# Festool Domino



## atogrf1 (Jul 9, 2007)

This a copy of an earlier post with a "review" of the tool at the end of it. Hope it helps out anybody that may or may not want to look into the Domino.

"I have been building furniture for quite a while now, and in starting to upgrade my tools, I have decided to start subscribing to the "Save your money and get the best tool" theory, instead of the "This should do for now" theory.
Well, my first purchase was the Domino, by Festool because I make a lot of tables and just don't have a lot of time to hand make the mortise and tenon joints. Sooooo, I saved up and took a shot at buying a Domino. 
I have NEVER, in my life, seen a machine as PRECISE as this one, and accurate. I have built 3 tables in the amount of time it would have taken me to build 1, AND, I was able to set up the aprons and legs without making ONE pencil mark to align the machine. My next job was to tackle a bookcase using "Domino Joinery" and the thing went together easier than anything I have ever put together in my life, AND it was 10 times faster that my old Rabbet-and-Dado construction.

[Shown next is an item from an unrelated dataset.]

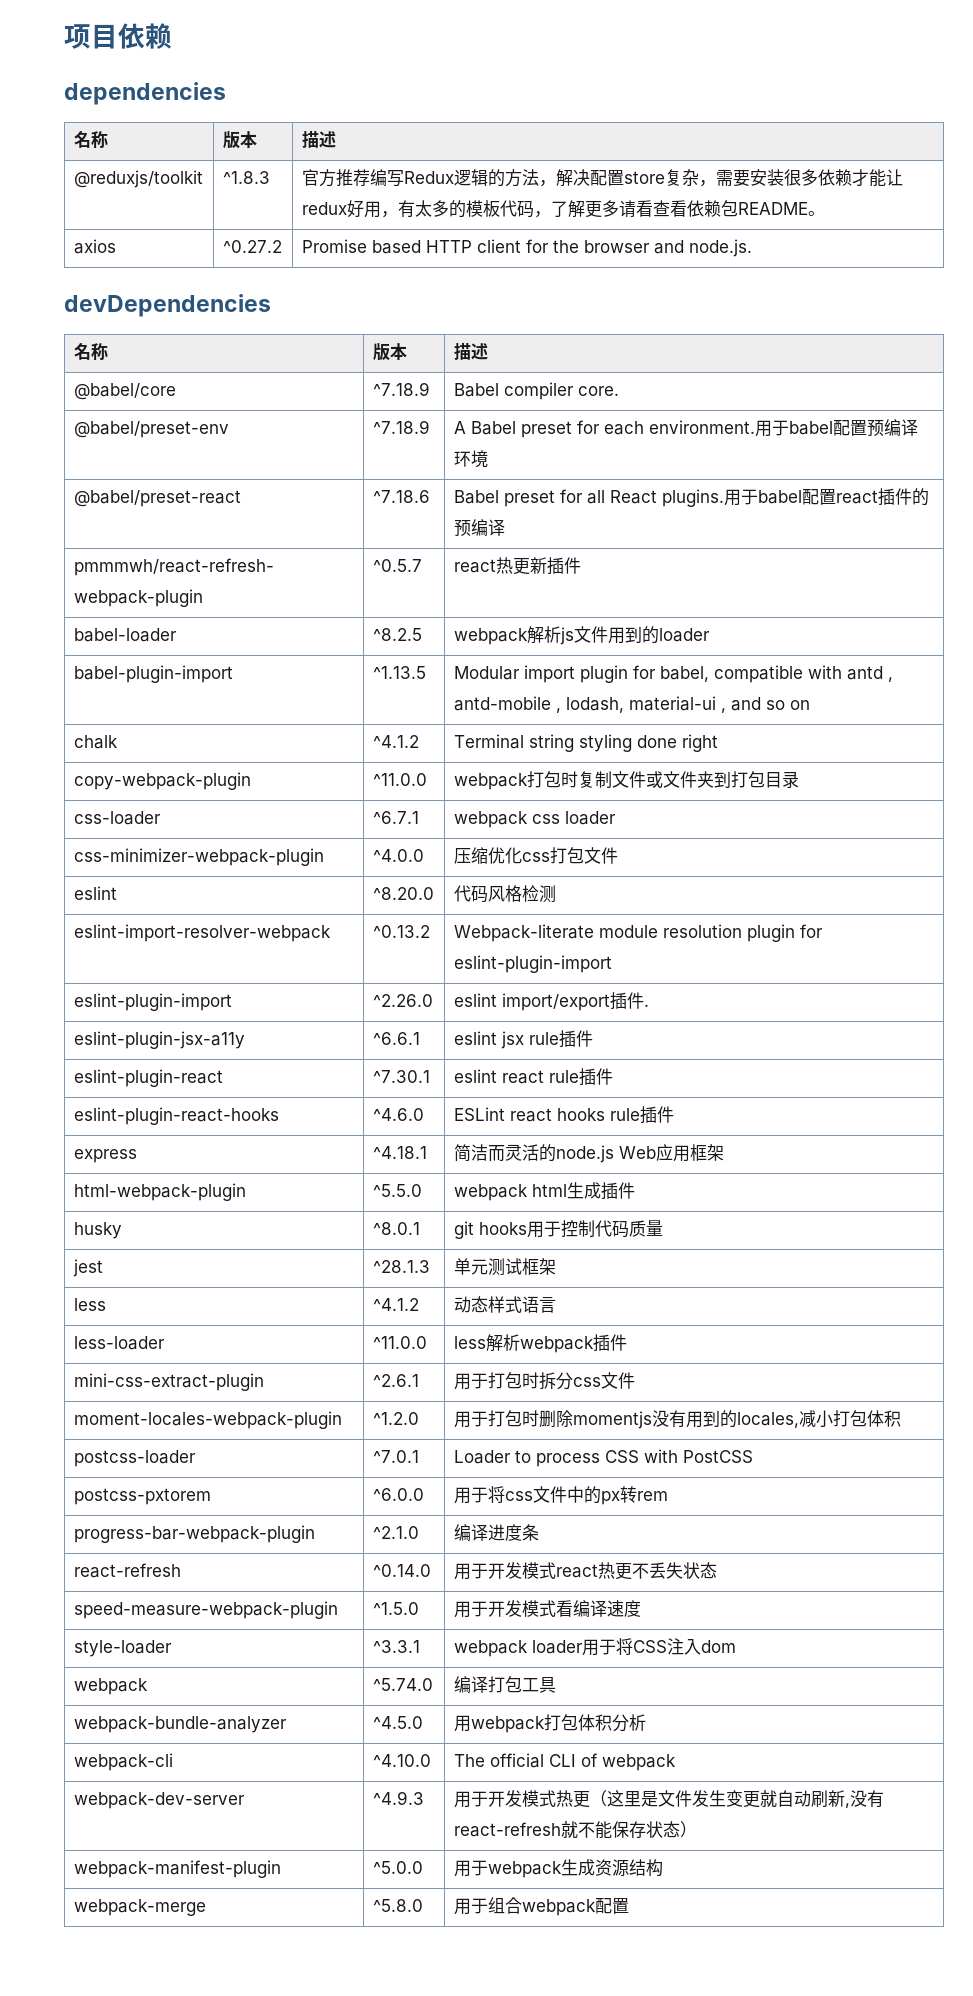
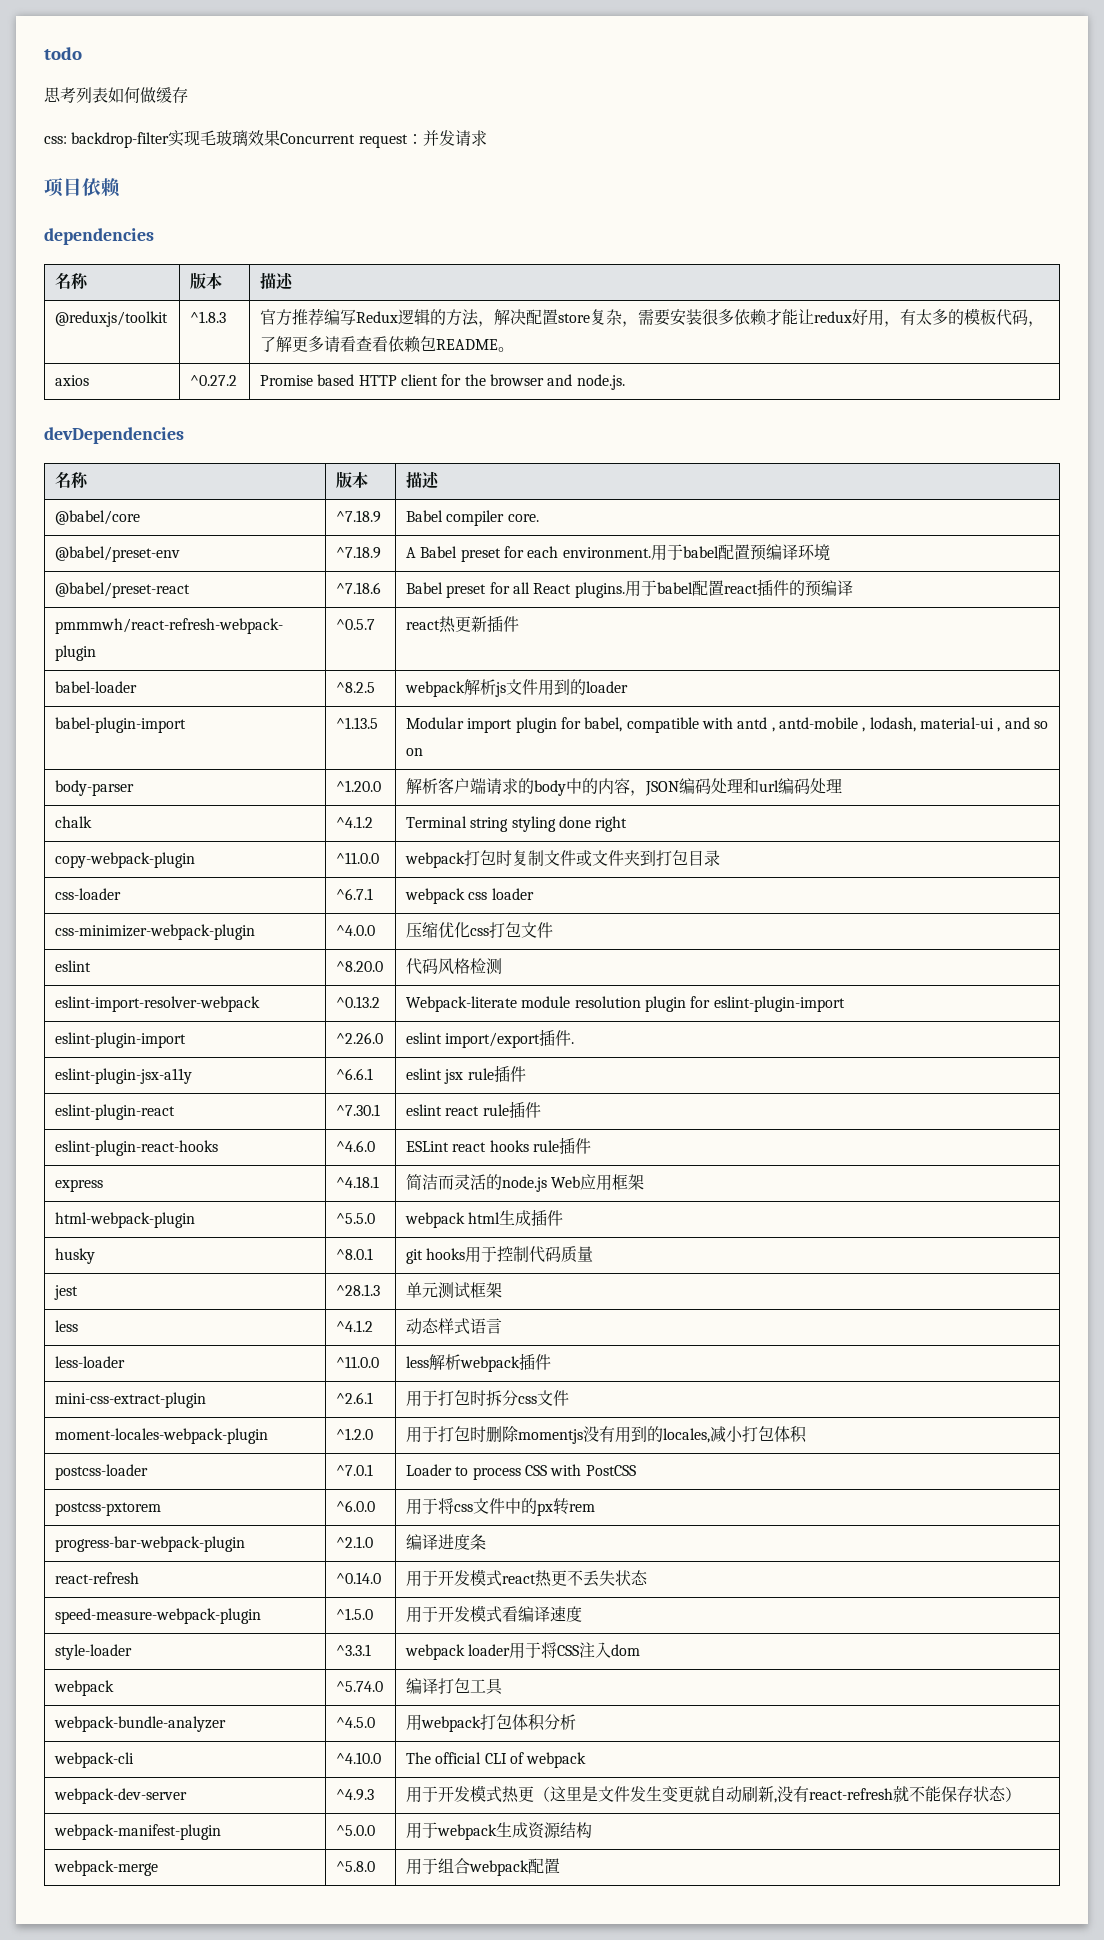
(64, 36) none -> [44,47,82,60] [44,87,188,103] [44,130,487,148] todo // 思考列表如何做缓存 // css: backdrop-filter实现毛玻璃效果Concurrent request：并发请求 //
(810, 705) none -> [55,780,135,796] [336,780,382,792] [406,777,843,796] // body-parser | ^1.20.0 | 解析客户端请求的body中的内容，JSON编码处理和url编码处理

On bad thing about the Festool stuff: Make sure you keep a metric-to-fractional conversion chart in your apron/pouch with you. You are going to need it!!!!"

REVIEW:
The Domino by Festool is one of the few "new" innovations in handheld power tools that has come along in a long while. For an age old craft, such as woodworking, you wouldn't have thought that they could come up with something new. But, they did.

In it's "basic form" the Domino is a glorified biscuit joiner that uses domino shaped loose tenons to join wood, instead of football shaped biscuit. And, for the most part, that is true. There isn't anything that you can do with a biscuit joiner that you can't do with a Domino. It is the things that you CAN'T do with a biscuit joiner, that makes this tool stand out.

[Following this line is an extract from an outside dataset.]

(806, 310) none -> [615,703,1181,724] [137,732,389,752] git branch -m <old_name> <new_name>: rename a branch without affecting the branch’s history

The Domino had two depressible pins that stick out from the front of the machine. These two pins are spaced PRECISELY to the same measurement left and right of the center of the cutter. The advantage to this, that you don't have with a biscuit joiner, is that you can use these pins to reference the edge of a workpiece without ever having to mark the workpieces. For example: you have 4 legs and 4 aprons that you are going to make a table with. You slide the Domino from the top of the leg up to this pin and plunge. Then, you reference the top of the apron from the pin and make that cut. Then, you tap the Domino home (yes, it is so precise that you need to tap it down lightly). When you put the pieces together, your apron and leg are lined up EXACTLY even with each other. It will even hold together without any glue. No measuring, no marking, and you have a strong mortise and loose tenon joint. The biscuit joiner cannot do that because they allow room for play. (The Domino does have a setting to let you make wider mortises if you need them. The only disadvantage to this is: If you are off even 1/32", then you have problems because this machine is that exact. Biscuits have a "slop factor" that allow you to slide the pieces up and down.

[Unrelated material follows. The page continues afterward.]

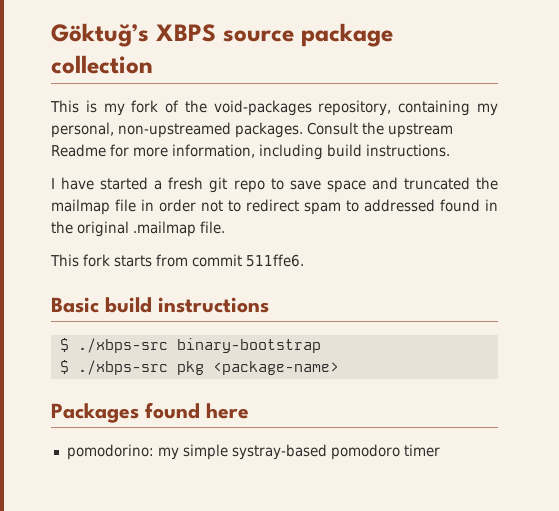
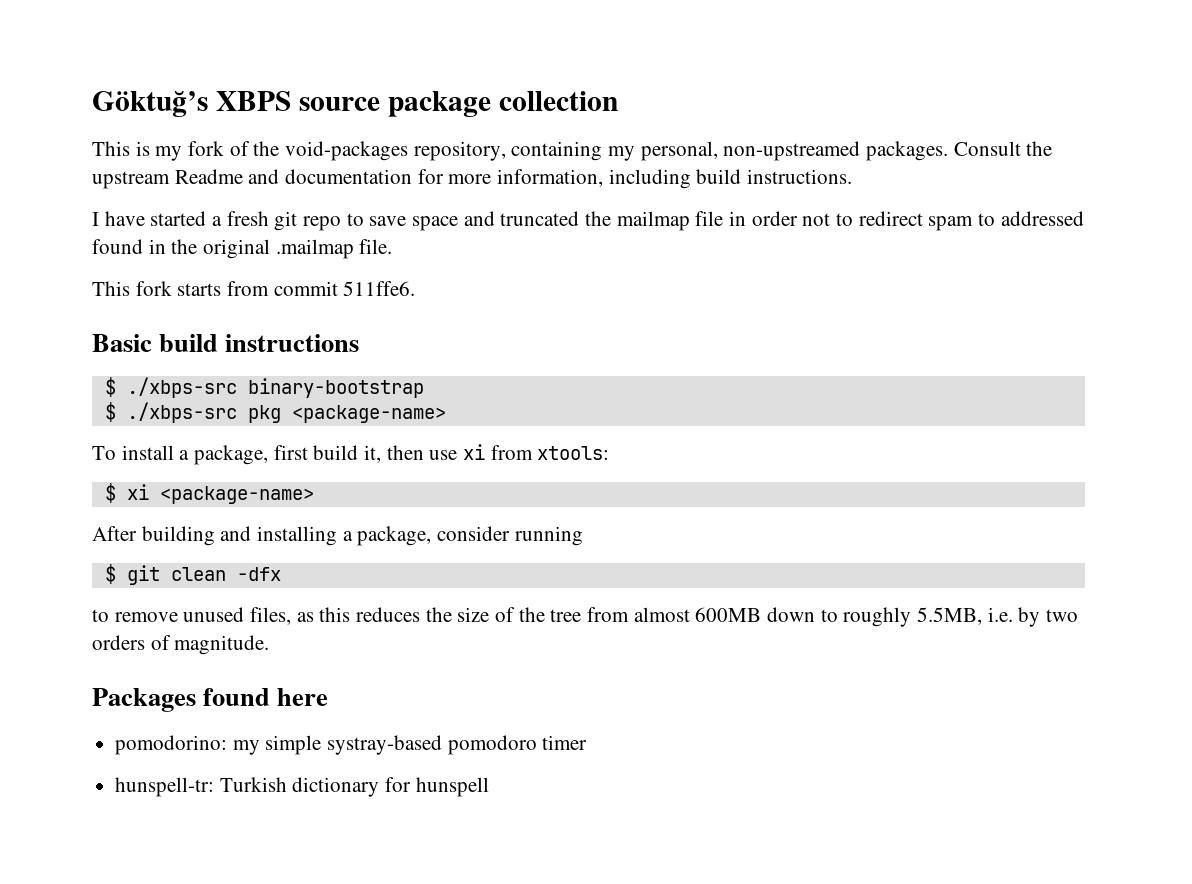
(106, 150) none -> [248,169,413,184] and documentation
(339, 368) none -> [92,444,610,465] [104,483,314,504] [92,526,583,546] [104,564,281,585] [92,607,1079,627] [92,635,270,655] // To install a package, first build it, then use xi from xtools: // $ xi <package-name> // After building and installing a package, consider running // $ git clean -dfx // to remove unused files, as this reduces the size of the tree from almost 600MB down to roughly 5.5MB, i.e. by two orders of magnitude.
(440, 450) none -> [115,777,489,797] // hunspell-tr: Turkish dictionary for hunspell

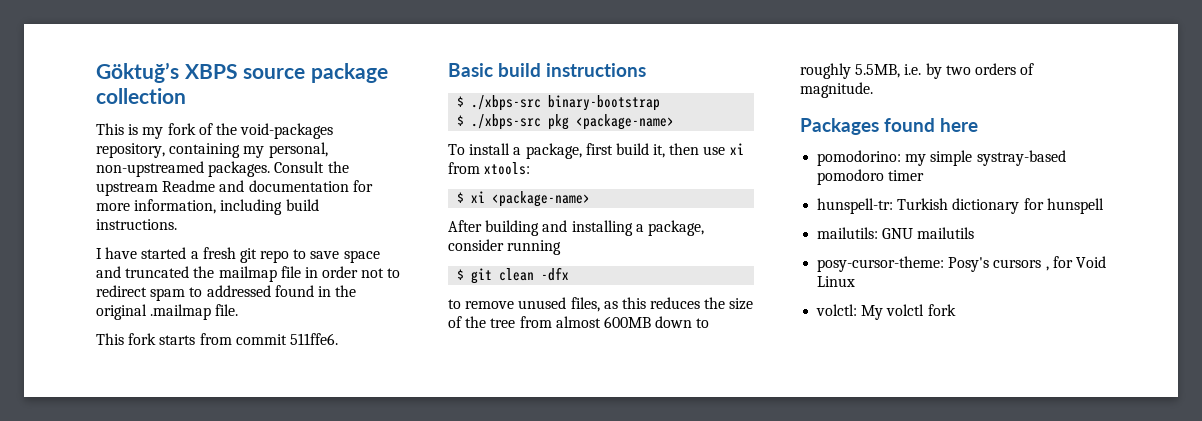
(489, 787) none -> [817,227,975,239] [817,256,1106,272] [817,276,856,287] [816,304,956,320] // mailutils: GNU mailutils // posy-cursor-theme: Posy's cursors , for Void Linux // volctl: My volctl fork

For longer runs, like joining boards for a tabletop, you can slip the pin into the previous hole you cut and keep running along the board precisely. (they also have an attachment that you can buy to make much longer runs of holes, as well).

Another advantage that the Domino has over a biscuit joiner is that there is no "jump" or "lunge" to one side when the cutter comes in contact with the wood initially. Actually, in my experience, the Domino seem to "grip" the wood as you depress it and there is no slippage whatsoever. Pretty nice, if I do say so.

The Dominos are actually structural, whereas the biscuits are not.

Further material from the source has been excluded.